Question two. Why does the NHS take so long to treat people? Nigel wanted an integrated approach that would stop us from being ill in the first place and, presumably, somehow stop us from becoming old. Is this what that euthanasia bill was about? Eeek. This isn’t a spending arms race. The NHS improved over the previous government. Mr Moron interrupted, calling the previous government a disaster. ‘Let me tell you my experience,’ he continued. Moron told the audience about his mother’s heart attack. In A&E, she’d been on a trolley in a corridor for eight hours alongside 35 other patients.

Nobody mentioned the pressure that uncontrolled immigration puts upon the Health Service but an audience member did say, without uttering the ‘I’ word, that the population has risen from 50 million when the NHS was founded to 70 million today.

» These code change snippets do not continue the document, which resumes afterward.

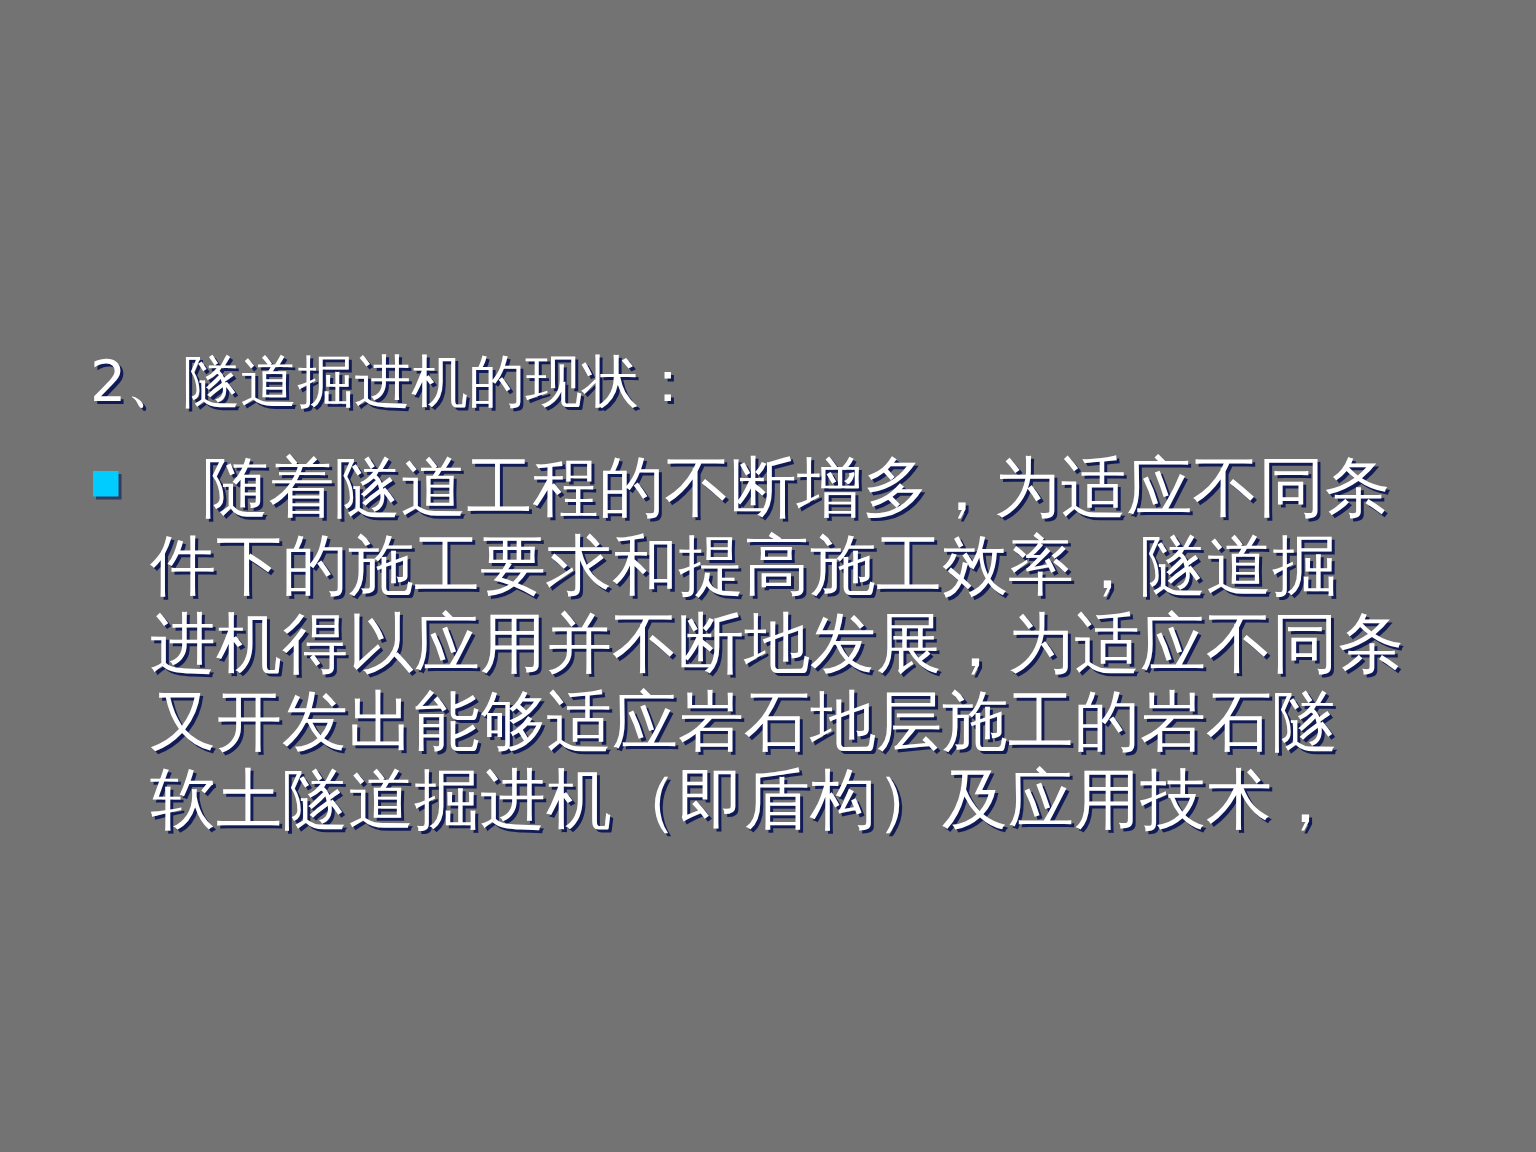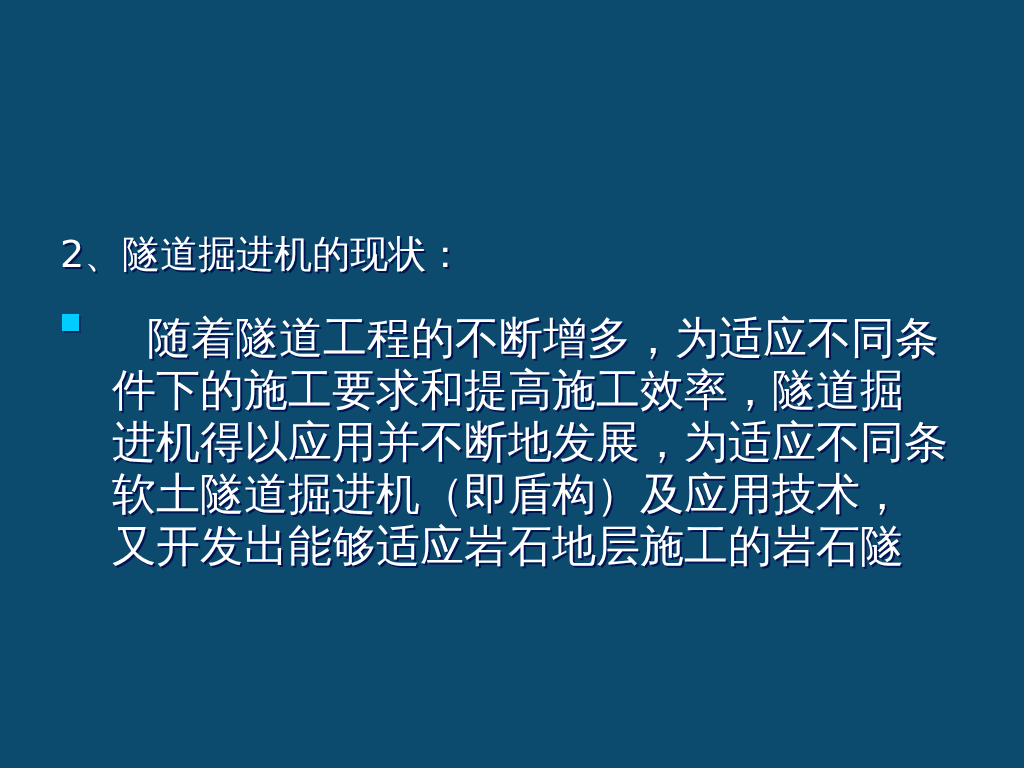--- a/index.html
+++ b/index.html
@@ -64,53 +64,53 @@
   #bullet-marker {
     position: absolute;
     left: 2px;
     top: 14px;
     width: 17px;
     height: 17px;
     background: #00ccff;
     box-shadow: 2px 2px 0 rgba(0, 12, 80, 0.55);
   }
   #bullet-paragraph {
-    margin: 12px;
+    margin: 0;
     padding-left: 40px;
     color: #ffffff;
     font-family: "DejaVu Sans", "Liberation Sans", sans-serif;
     font-size: 44px;
     line-height: 52px;
     font-weight: normal;
     letter-spacing: 0px;
     text-shadow: 2px 2px 0 rgba(0, 12, 80, 0.85);
   }
   .para-line {
     display: block;
     white-space: nowrap;
   }
   .para-line.indented {
     text-indent: 35px;
   }
 </style>
 </head>
 <body>
 
-<div id="slide" style="background: #0c4a6e; padding-left: 25px;">
+<div id="slide" style="background: #737373; padding-left: 25px;">
   <div id="content">
 
     <div id="title-row">
       <span id="title-text" style="color: rgb(255, 255, 255);">2、隧道掘进机的现状：</span>
     </div>
 
     <div id="bullet-block">
       <span id="bullet-marker" style="background: rgb(0, 204, 255);"></span>
       <p id="bullet-paragraph" style="color: rgb(255, 255, 255);">
         <span class="para-line indented">随着隧道工程的不断增多，为适应不同条</span>
         <span class="para-line">件下的施工要求和提高施工效率，隧道掘</span>
         <span class="para-line">进机得以应用并不断地发展，为适应不同条</span>
+        <span class="para-line">又开发出能够适应岩石地层施工的岩石隧</span>
         <span class="para-line">软土隧道掘进机（即盾构）及应用技术，</span>
-        <span class="para-line">又开发出能够适应岩石地层施工的岩石隧</span>
       </p>
     </div>
 
   </div>
 </div>
 
 </body></html>

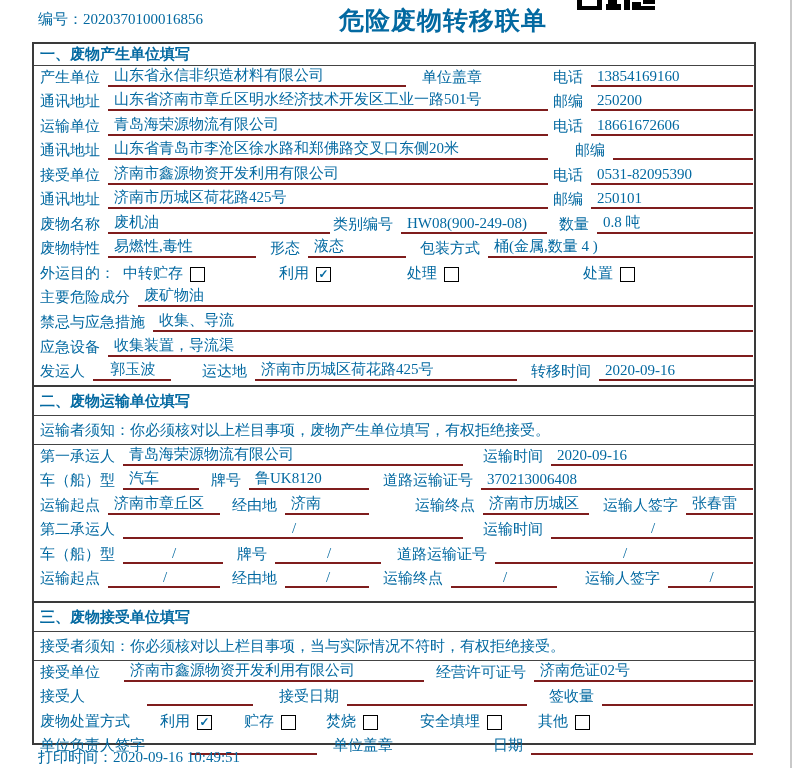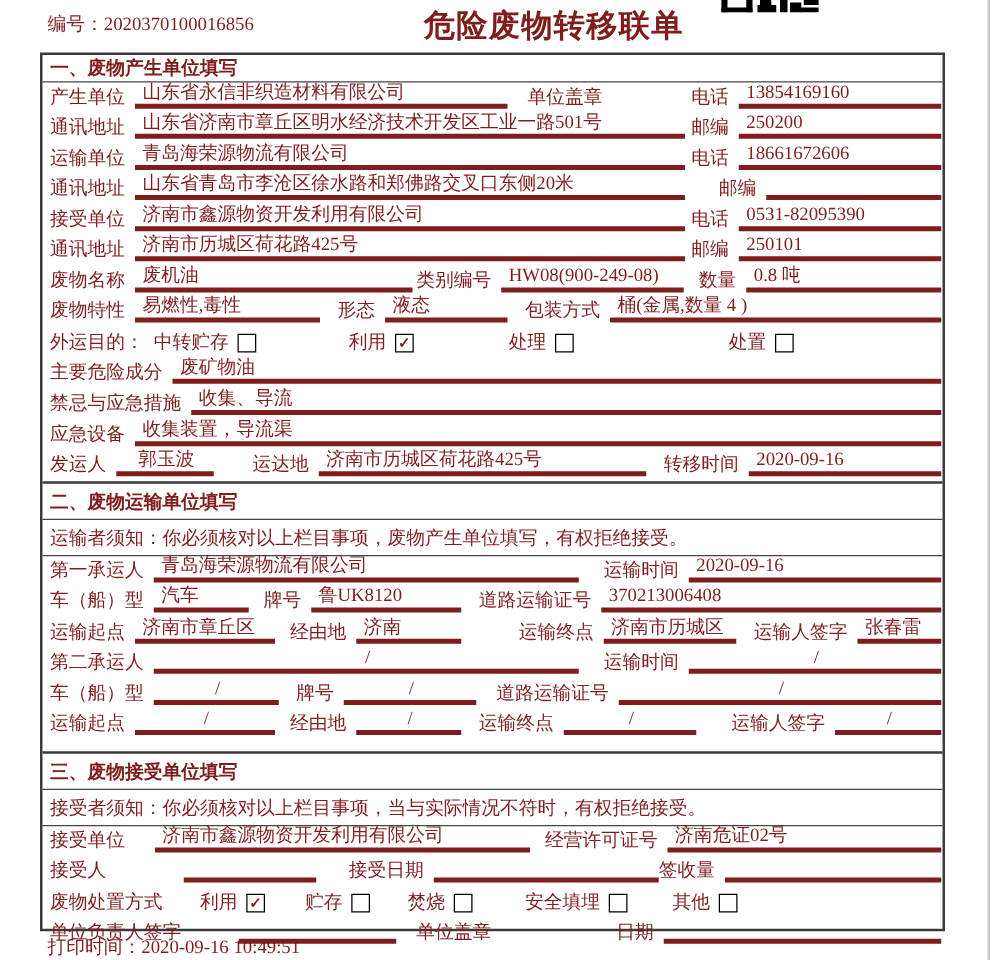--- a/index.html
+++ b/index.html
@@ -1,38 +1,38 @@
 <!DOCTYPE html>
 <html><head>
 <meta charset="utf-8">
 <style>
   html,body{margin:0;padding:0;background:#fff;}
   .page{position:relative;width:796px;height:768px;background:#fff;overflow:hidden;
-        font-family:"Liberation Serif","DejaVu Serif",serif;color:#7f1d1d;}
+        font-family:"Liberation Serif","DejaVu Serif",serif;color:#0369a1;}
   .serial{position:absolute;top:10px;left:38px;font-size:15px;white-space:nowrap;}
   .title{position:absolute;top:4px;left:50%;transform:translateX(-50%) translateX(45px);
          font-size:25px;font-weight:bold;letter-spacing:1px;white-space:nowrap;}
   .qr{position:absolute;left:577px;top:0;}
   .pageedge{position:absolute;left:790px;top:0;width:2px;height:768px;background:#c9c9c9;}
   .tbl{position:absolute;left:32px;top:42px;width:724px;height:703px;
        border:2px solid #3a3a3a;box-sizing:border-box;background:#fff;}
   .sec{box-sizing:border-box;}
   .sec.s2,.sec.s3{border-top:2px solid #3a3a3a;}
   .s2{padding-bottom:9px;}
   .hd{height:22px;display:flex;align-items:center;padding-left:6px;font-weight:bold;
       font-size:15px;border-bottom:1.5px solid #444;box-sizing:border-box;}
   .s2 .hd,.s3 .hd{height:29px;}
   .nt{height:29px;display:flex;align-items:center;padding-left:6px;font-size:15px;
       border-bottom:1.5px solid #444;box-sizing:border-box;}
   .r{display:flex;align-items:flex-end;padding:0 1px 4px 6px;font-size:15px;
      box-sizing:border-box;white-space:nowrap;font-family:Liberation Serif, serif;}
   .s1 .r{height:24.55px;}
   .s2 .r,.s3 .r{height:24.5px;}
   .lb{padding-right:8px;flex:none;}
-  .u{border-bottom:4px solid #7f1d1d;padding:0 4px 0 6px;min-height:19px;box-sizing:border-box;
+  .u{border-bottom:2px solid #7f1d1d;padding:0 4px 0 6px;min-height:19px;box-sizing:border-box;
      overflow:hidden;flex:none;}
   .u.fill{flex:1 1 auto;}
   .u.ctr{text-align:center;}
   .rg{margin-left:auto;display:flex;align-items:flex-end;flex:none;}
   .cb{display:inline-block;width:13px;height:13px;border:1.5px solid #000;margin-left:7px;
       text-align:center;line-height:12px;font-size:12px;font-weight:bold;flex:none;
       align-self:center;margin-top:2px;}
   .opt{display:flex;align-items:center;flex:none;}
   .footer{position:absolute;left:38px;top:748px;font-size:15px;}
 </style>
@@ -250,21 +250,21 @@
         <span class="u" style="width:300px">济南市鑫源物资开发利用有限公司</span>
         <span class="lb" style="margin-left:12px">经营许可证号</span>
         <span class="u fill">济南危证02号</span>
       </div>
 
       <div class="r">
         <span class="lb" style="padding-right:62px">接受人</span>
         <span class="u" style="width:106px"></span>
         <span class="lb" style="margin-left:26px">接受日期</span>
         <span class="u" style="width:180px"></span>
-        <span class="lb" style="">签收量</span>
+        <span class="lb" style="margin-left:22px">签收量</span>
         <span class="u fill"></span>
       </div>
 
       <div class="r">
         <span class="lb">废物处置方式</span>
         <span class="opt" style="margin-left:22px">
             <span>利用</span>
             <span class="cb">✓</span>
           </span>
         <span class="opt" style="margin-left:32px">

The next question was about the murder of ten-year-old Sara Sharif. Apparently, this is to do with home-schooling, not the Pakistani brutes who killed her. La Bruce pointed out there was no need to mention the savagery, just the home-schooling. To his credit, Piers Morgan ignored the chair and reminded us Sara’s father had been allowed custody of the victim despite his history of violence against women and children. Everybody knew. The police, social services, school and family courts all failed her. There were 15 occasions when someone official should have stepped in. Sara was failed by her monstrous father and stepmother but was also failed by the authorities – that is why she is dead.

Emma agreed. The issue of homeschooling is misleading. The school was aware of the girl’s injuries and did nothing. Emma blamed chronic underfunding and the resultant crumbling social infrastructure. La Bruce wanted a register of home-schooling and so did Wes. Nigel wanted one too. Nobody mentioned the part played by immigration, immigration and yet more immigration, from countries where women and girls are treated appallingly.